• WORK REQUIRED: Your output is to consist only of the line containing "to cd.exploretalent.com directory" and the lines after it, through the end of the data, reproduced exactly.

• THE INPUT:
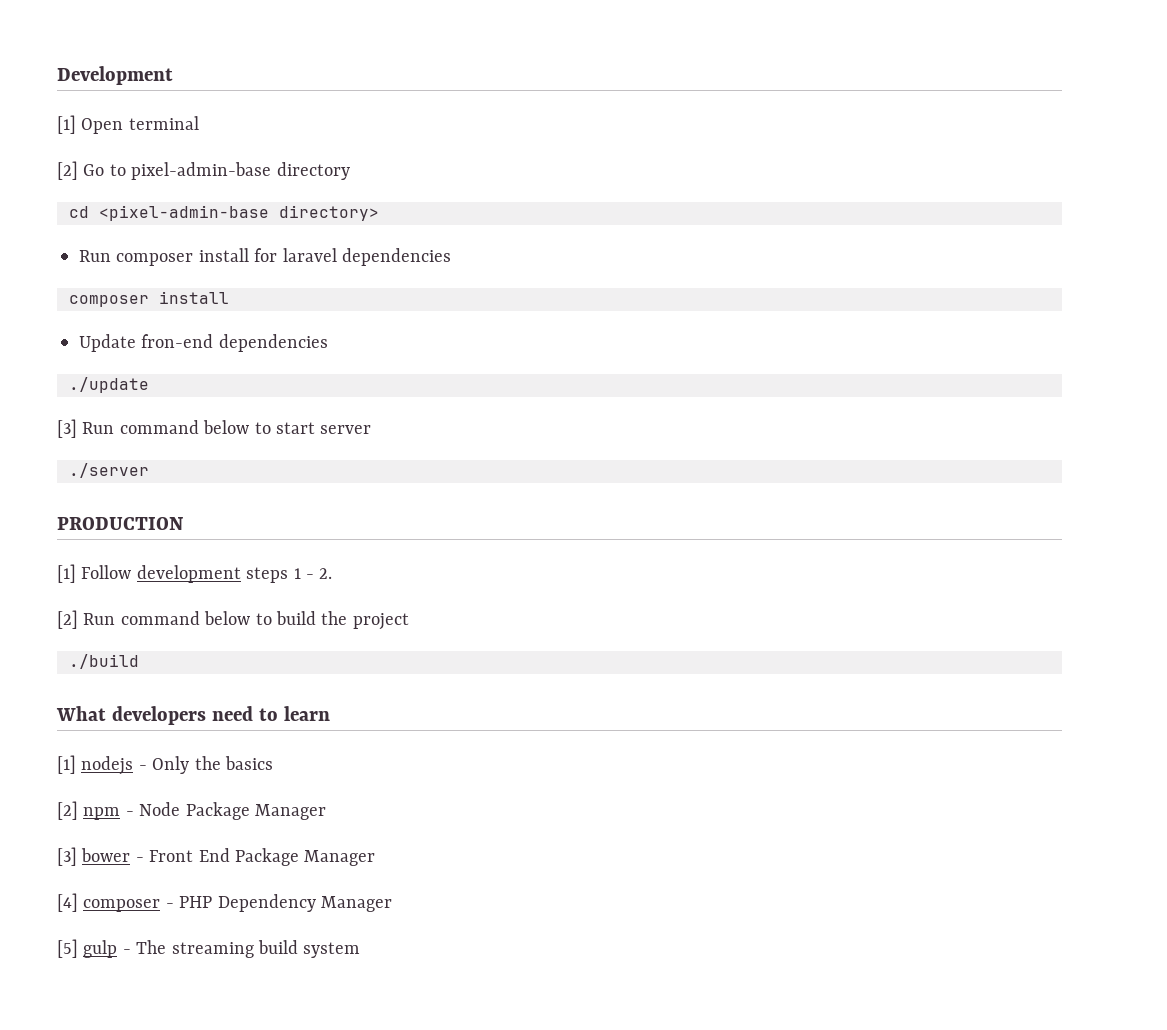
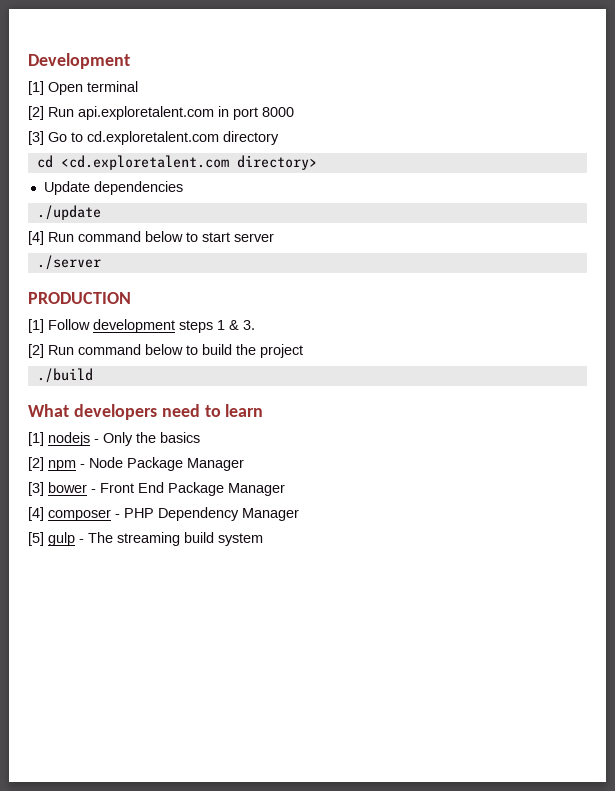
- [2] Go to pixel-admin-base directory
+ [2] Run api.exploretalent.com in port 8000
+ [3] Go to cd.exploretalent.com directory
- cd <pixel-admin-base directory>
+ cd <cd.exploretalent.com directory>
- Run composer install for laravel dependencies
- composer install
- Update fron-end dependencies
+ Update dependencies
- [3] Run command below to start server
+ [4] Run command below to start server
- [1] Follow development steps 1 - 2.
+ [1] Follow development steps 1 & 3.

• RESPONSE TO THE EXERCISE:
+ [3] Go to cd.exploretalent.com directory
- cd <pixel-admin-base directory>
+ cd <cd.exploretalent.com directory>
- Run composer install for laravel dependencies
- composer install
- Update fron-end dependencies
+ Update dependencies
- [3] Run command below to start server
+ [4] Run command below to start server
- [1] Follow development steps 1 - 2.
+ [1] Follow development steps 1 & 3.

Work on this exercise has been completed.